The principal case and the comparative cases cited clearly take different views on the responsibility of a landowner to control the behavior of its customers. Where do DIRT readers stand?

NUISANCE; LANDOWNER'S LIABILITY FOR CUSTOMER'S ACTS: Defendant truck stop is not liable to neighboring plaintiff for truck stop customers who trespass on plaintiff's property or parked on the right of way easement granted by plaintiff to defendant, absent special obligations in the deed or easement documents. Shapera v. Hasselback, 630 N.Y.S.2d 162 (App. Div. 1995).

The court comments that these actions were simple trespases for which the customers themselves were liable. It indicates that liability could have arisen if the deed or easement had contained affirmative obligations by defendant to prevent its customers from trespassing or parking on the right of way. To protect itself, apparently, the neighbor had erected a log fence barrier, which the landowner defendant here tore down on the grounds that its easement over the neighbor's property prohibited fences. The lower court had held the landowner had the duty to maintain the fence as a reasonable step to accomodate the neighbor. Not so, says the court here.

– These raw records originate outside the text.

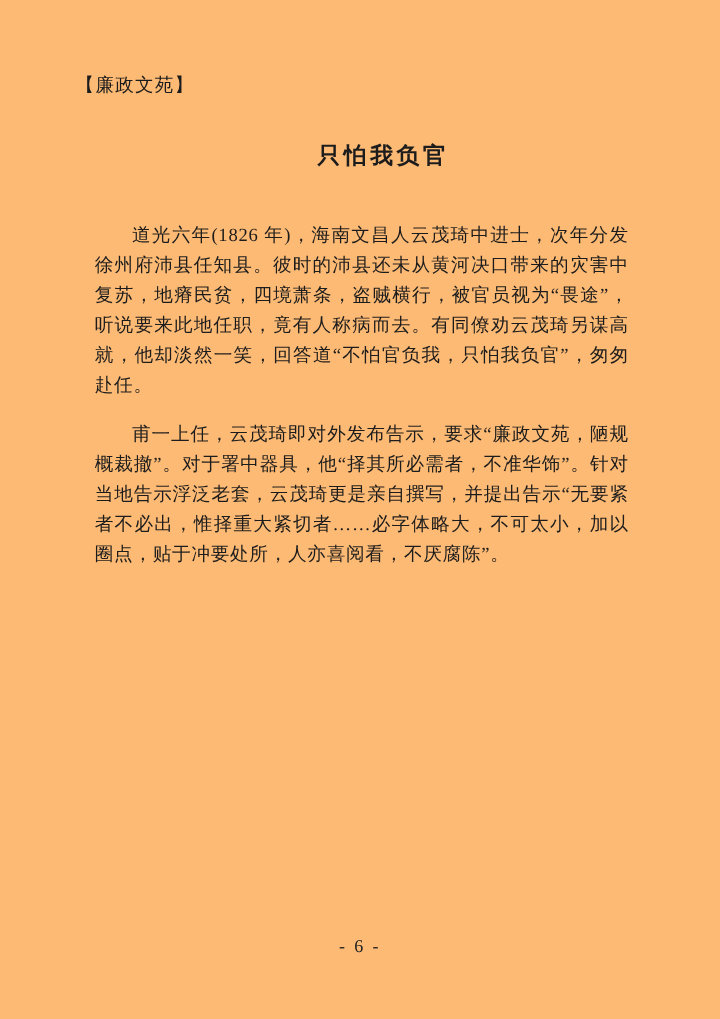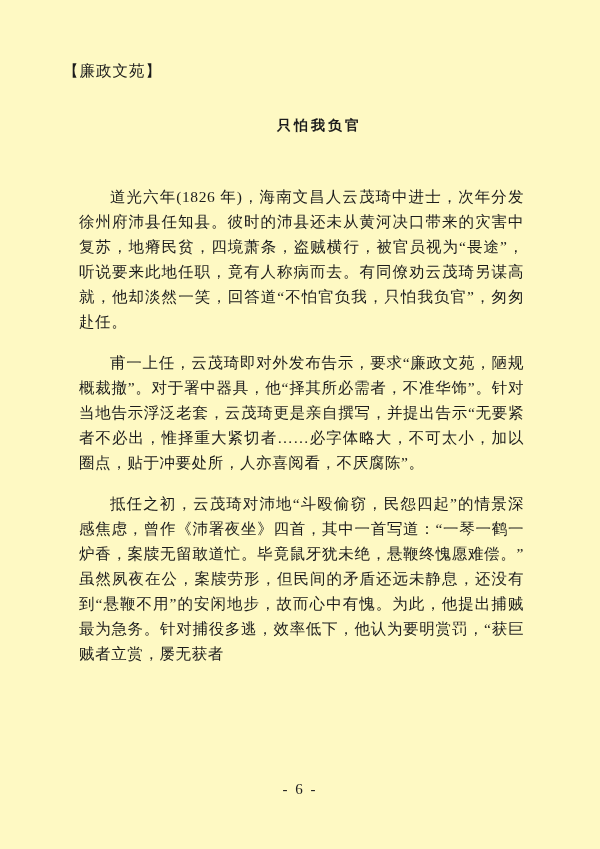--- a/index.html
+++ b/index.html
@@ -12,7 +12,7 @@
     width: 600px;
     height: 849px;
     margin: 0 auto;
-    background: #fef9c3;
+    background: #fdba74;
     font-family: "Liberation Serif", "DejaVu Serif", serif;
     color: #1c1c1c;
     overflow: hidden;

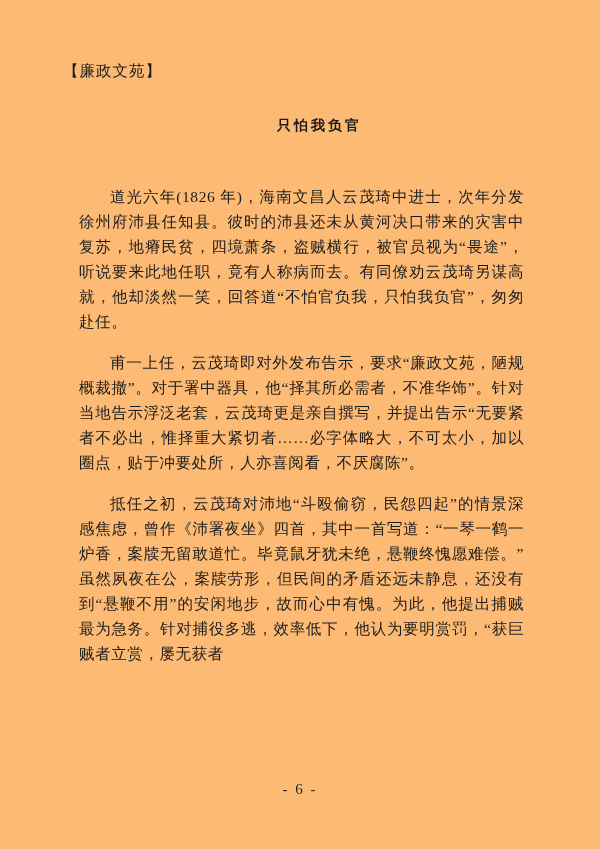--- a/index.html
+++ b/index.html
@@ -31,7 +31,7 @@
     right: 0;
     top: 117px;
     text-align: center;
-    font-size: 14px;
+    font-size: 19px;
     font-weight: bold;
     letter-spacing: 3px;
     padding-left: 39px;

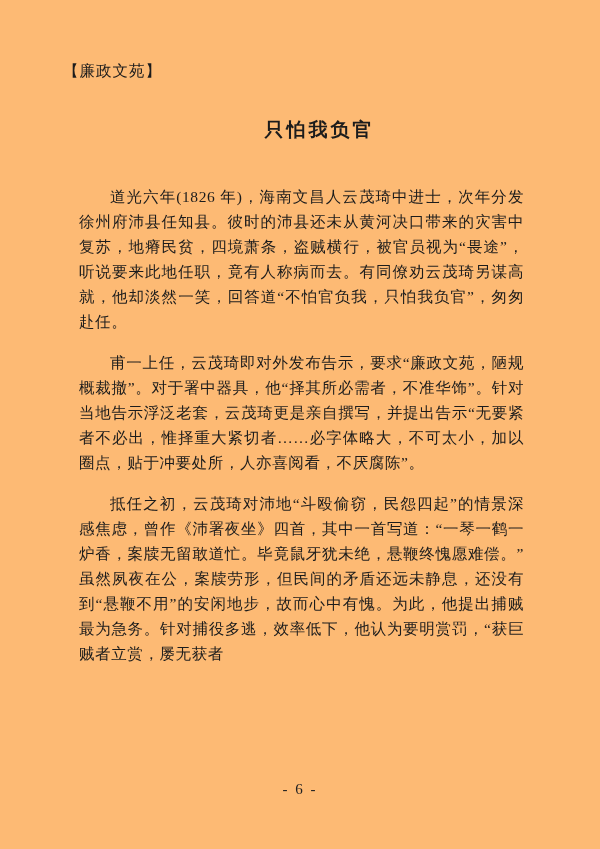--- a/index.html
+++ b/index.html
@@ -75,7 +75,6 @@
   <div class="body-text">
     <p>道光六年(1826 年)，海南文昌人云茂琦中进士，次年分发徐州府沛县任知县。彼时的沛县还未从黄河决口带来的灾害中复苏，地瘠民贫，四境萧条，盗贼横行，被官员视为“畏途”，听说要来此地任职，竟有人称病而去。有同僚劝云茂琦另谋高就，他却淡然一笑，回答道“不怕官负我，只怕我负官”，匆匆赴任。</p>
     <p>甫一上任，云茂琦即对外发布告示，要求“廉政文苑，陋规概裁撤”。对于署中器具，他“择其所必需者，不准华饰”。针对当地告示浮泛老套，云茂琦更是亲自撰写，并提出告示“无要紧者不必出，惟择重大紧切者……必字体略大，不可太小，加以圈点，贴于冲要处所，人亦喜阅看，不厌腐陈”。</p>
-    <p>抵任之初，云茂琦对沛地“斗殴偷窃，民怨四起”的情景深感焦虑，曾作《沛署夜坐》四首，其中一首写道：“一琴一鹤一炉香，案牍无留敢道忙。毕竟鼠牙犹未绝，悬鞭终愧愿难偿。”虽然夙夜在公，案牍劳形，但民间的矛盾还远未静息，还没有到“悬鞭不用”的安闲地步，故而心中有愧。为此，他提出捕贼最为急务。针对捕役多逃，效率低下，他认为要明赏罚，“获巨贼者立赏，屡无获者</p>
   </div>
 
   <div class="page-number">- 6 -</div>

Compare: Klimdowski v. De La Torre, 8857 P2d 392 (Ariz. App. 1993) (Landlord of month to month tenant is liable for nuisance damages caused by that tenant in the event that landlord, with knowledge of the nuisance, fails either to control tenant or or terminate tenant's occupancy); Housing Authority of City and County of San Francisco v. Aguila, 18 Cal. Rptr. 2d 218 (Cal. App. 1993) (Authority may be liable for noise and other adverse impacts on neighbors of housing project caused by project tenants, their guests, and others attracted to site where authority does not take reasonable steps to prevent such impacts.)